Her jaw clenched. Her knuckles whitened around her blade.
"EVERYTHING!" she screamed, slashing forward.
The image shattered like glass under a scream.
---
Jiwoon's trial came next.
He knelt across from a younger version of himself — bruised, ragged, arms wrapped protectively around a broken staff. His younger self glared up at him, eyes burning with pain.
"You ran," the child said. "You let them take her."
Jiwoon dropped to one knee, tears glistening at the corners of his eyes.
"I was scared," he admitted. "I was… a coward."
"No," the child said gently, stepping forward. "You were human."
They embraced.
And then the child faded, leaving behind only a warmth in the fog.
---
Me?
My dream wasn't a person.
It was a library.
An endless archive, stretching out beyond sight. Row after row of floating bookshelves spiraled into the mist above.

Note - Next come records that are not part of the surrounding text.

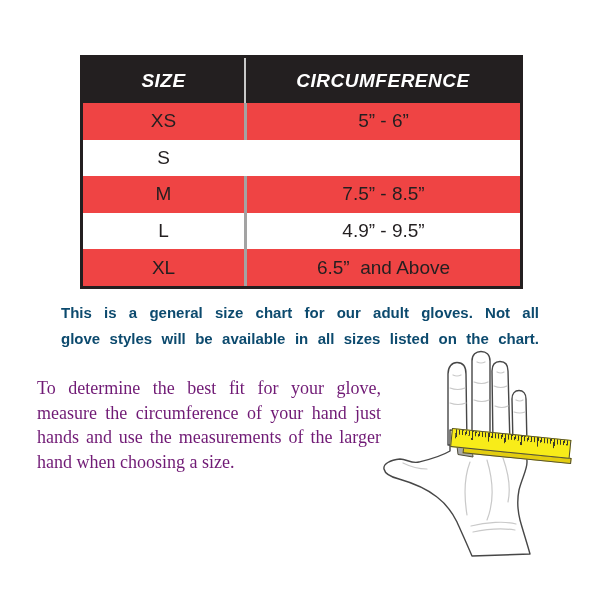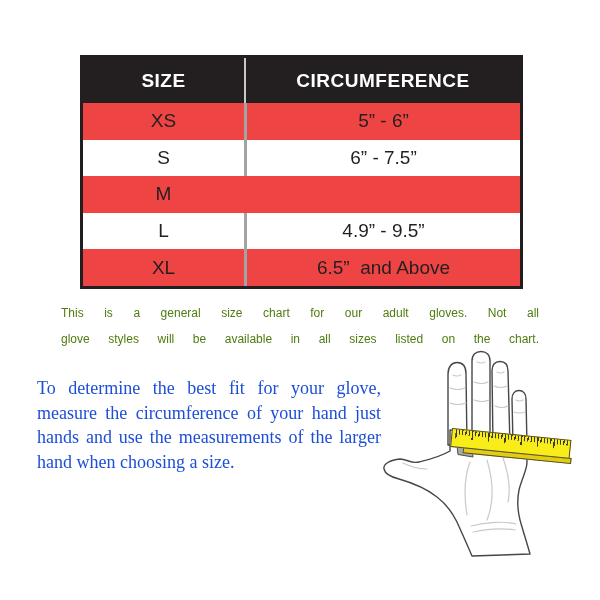--- a/index.html
+++ b/index.html
@@ -11,7 +11,7 @@
               border:3px solid #231f20;box-sizing:border-box;display:grid;
               grid-template-rows:45px repeat(5,1fr);}
   .t-row{display:grid;grid-template-columns:161px 1fr;}
-  .t-head{background:#231f20;color:#ffffff;}
+  .t-head{background:#231f20;color:#ffffff;font-style:italic;}
   .t-cell{display:flex;align-items:center;justify-content:center;
           font-size:19px;white-space:pre;}
   .t-head .t-cell{font-weight:bold;letter-spacing:.5px;}

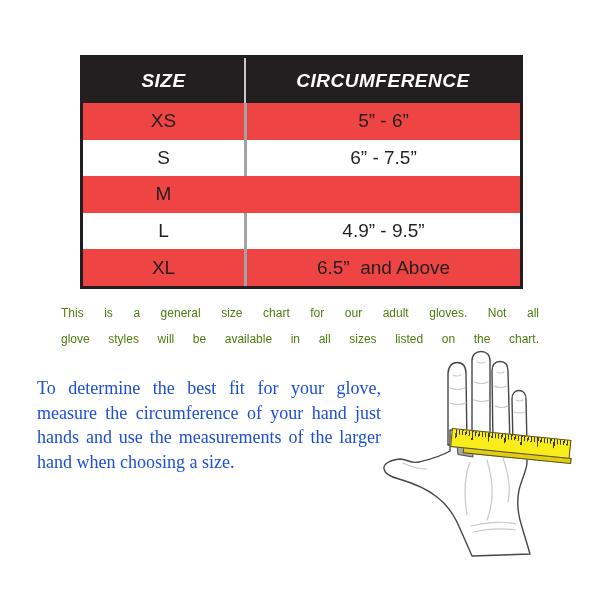--- a/index.html
+++ b/index.html
@@ -59,7 +59,6 @@
     </div>
     <div class="t-row t-body">
       <div class="t-cell">S</div>
-      <div class="t-cell val">6” - 7.5”</div>
     </div>
     <div class="t-row t-body alt">
       <div class="t-cell">M</div>

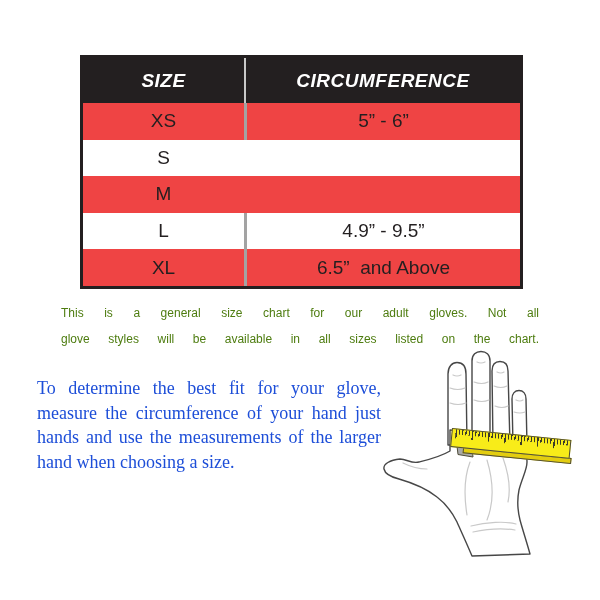--- a/index.html
+++ b/index.html
@@ -62,6 +62,7 @@
     </div>
     <div class="t-row t-body alt">
       <div class="t-cell">M</div>
+      <div class="t-cell val">7.5” - 8.5”</div>
     </div>
     <div class="t-row t-body">
       <div class="t-cell">L</div>

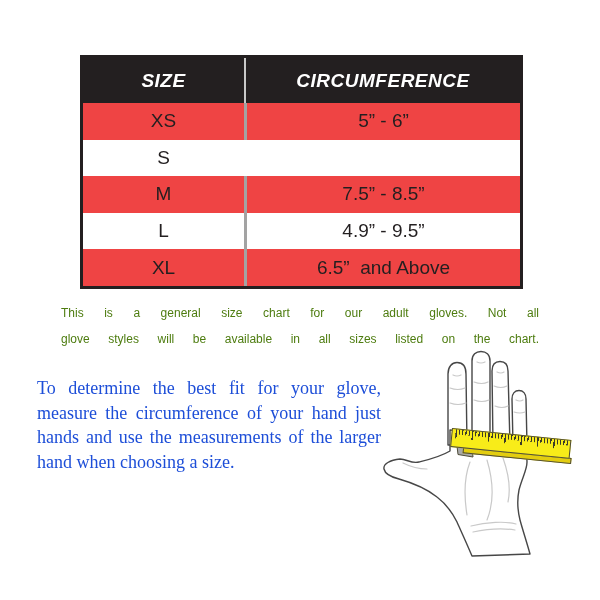--- a/index.html
+++ b/index.html
@@ -21,7 +21,7 @@
 
   
   .intro{position:absolute;left:61px;top:300px;width:478px;
-         font-weight:normal;font-size:12px;line-height:26px;color:#4d7c0f;}
+         font-weight:bold;font-size:15px;line-height:26px;color:#0c4a6e;}
   .jline{text-align:justify;text-align-last:justify;}
 
   

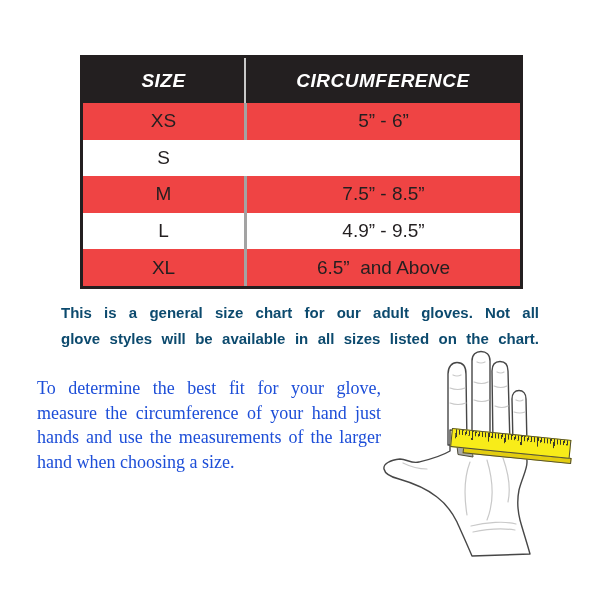--- a/index.html
+++ b/index.html
@@ -26,7 +26,7 @@
 
   
   .measure{position:absolute;left:37px;top:376px;width:344px;
-           font-family:"Liberation Serif",serif;font-size:18px;line-height:24.5px;color:#1d4ed8;}
+           font-family:"Liberation Serif",serif;font-size:18px;line-height:24.5px;color:#701a75;}
   .measure .last{text-align:right;text-align-last:left;}
 
   

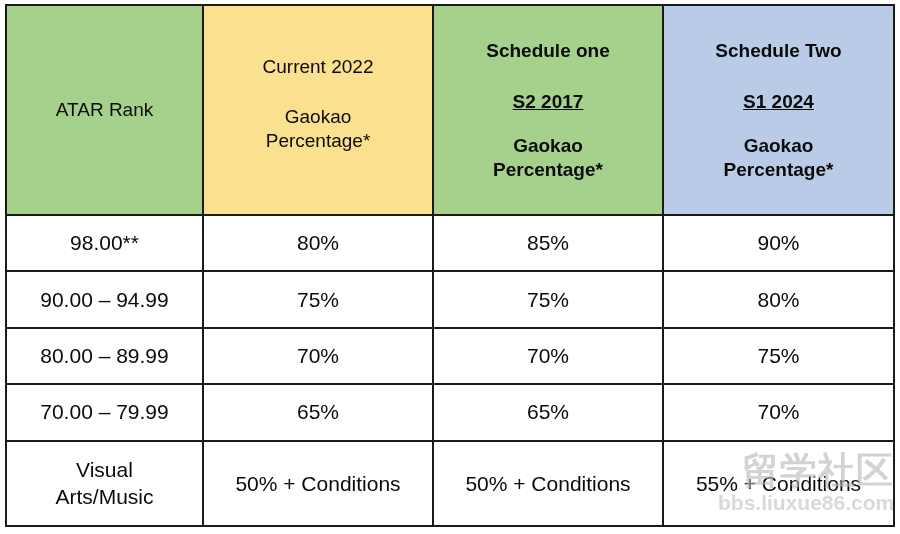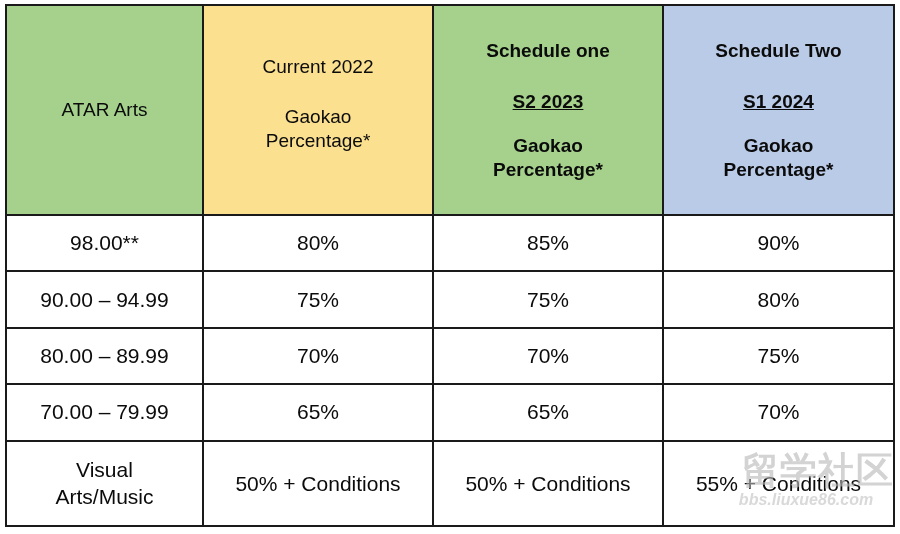--- a/index.html
+++ b/index.html
@@ -143,7 +143,7 @@
 
         <th class="hdr hdr-green hdr-atar">
           <span class="hdr-stack">
-            <span class="hdr-line">ATAR Arts</span>
+            <span class="hdr-line">ATAR Rank</span>
           </span>
         </th>
 

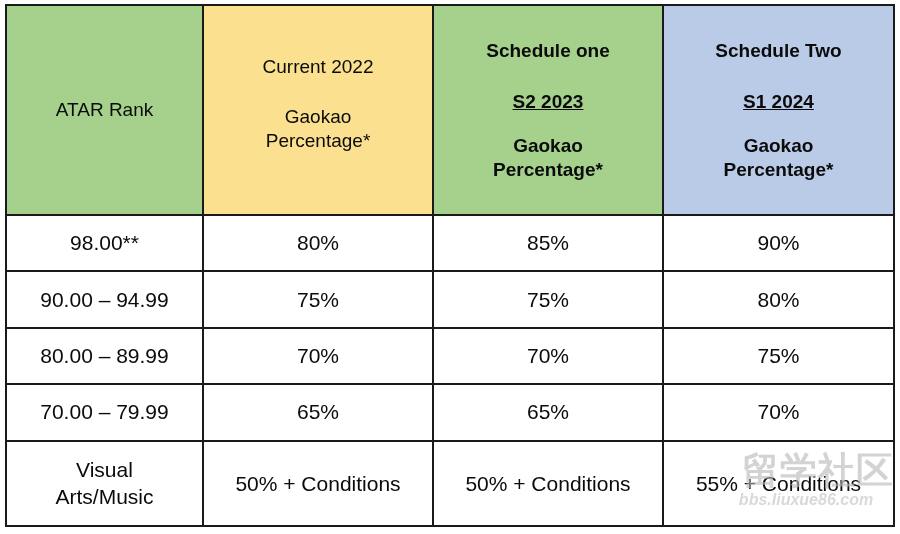--- a/index.html
+++ b/index.html
@@ -160,7 +160,7 @@
           <span class="hdr-stack">
             <span class="hdr-line">Schedule one</span>
             <span class="hdr-gap-lg"></span>
-            <span class="hdr-line hdr-underline">S2 2023</span>
+            <span class="hdr-line hdr-underline">S2 2017</span>
             <span class="hdr-gap-sm"></span>
             <span class="hdr-line">Gaokao</span>
             <span class="hdr-line">Percentage*</span>

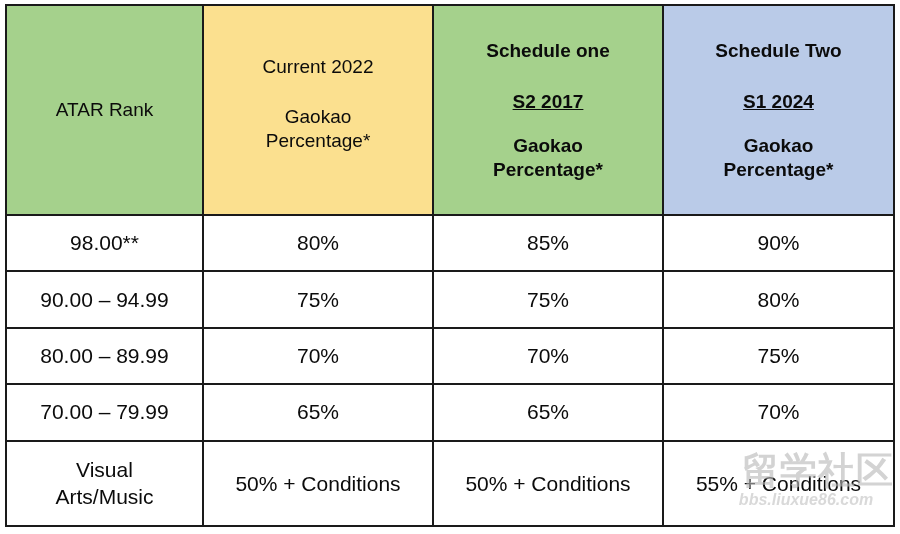--- a/index.html
+++ b/index.html
@@ -116,13 +116,12 @@
     display: block;
     margin-top: 2px;
     font-family: "Liberation Sans", sans-serif;
-    font-size: 16px;
+    font-size: 21px;
     font-weight: bold;
     color: #c2c2c2;
     line-height: 1;
     text-align: center;
     white-space: nowrap;
-    font-style: italic;
   }
 </style>
 </head>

I walked through them, heart pounding.
Each spine bore a title.
> "What You Should Have Said"
"The Time You Hesitated"
"The Moment You Didn't Run"
"Every Silence That Hurt"
I reached out. Fingers brushed over the bindings—cold, familiar.
I pulled one.
And read.
Every line was a scar.
---
By the time we reached the grave's heart, we weren't the same.
The fog receded.
Our eyes were raw. Our breathing, slow.
But our steps—our steps were steady.
We stood before a single floating stone, etched with fresh lines of glowing script.
> "Those who remember… become real."
"Those who forget… become strong."
A prompt appeared across our interfaces:
> Carry the dream – Retain your memories. Gain wisdom.
Let it go – Forget pain. Gain strength.
Two paths.
Neither easy.
---
Ereze turned to me, voice soft. "Which do you pick?"
I looked down at my hand. The bento box was gone now, just an echo of warmth.
"I'll carry it," I said. "Even if it hurts."
Jiwoon gave a tired smile. "Strength means nothing if you don't remember why you need it."
We all made the same choice.
And the stone erupted into light, washing us clean.
---
[Trial Completed: Dream Grave]
Trait Acquired: Waking Heart
+15% resistance to mental effects
Access to shared memory nodes unlocked
A whisper followed us as we left:
> "Not all strength is muscle.
Some is choosing to remember… and still keep walking."
---
We stumbled back into daylight.
Back into the dojo.
Jiwoon was already at the stove, determined.
"Okay," he announced. "This time I boiled the rice."
Ereze raised an eyebrow. "And didn't burn it into a black hole?"
He grinned. "Progress, baby."
I took a bite.
Still terrible.
Still oddly warm.
---
We didn't know what the next trial would be.
But for the first time in what felt like ages, we laughed.
Even just a little.
And somehow, that felt like winning.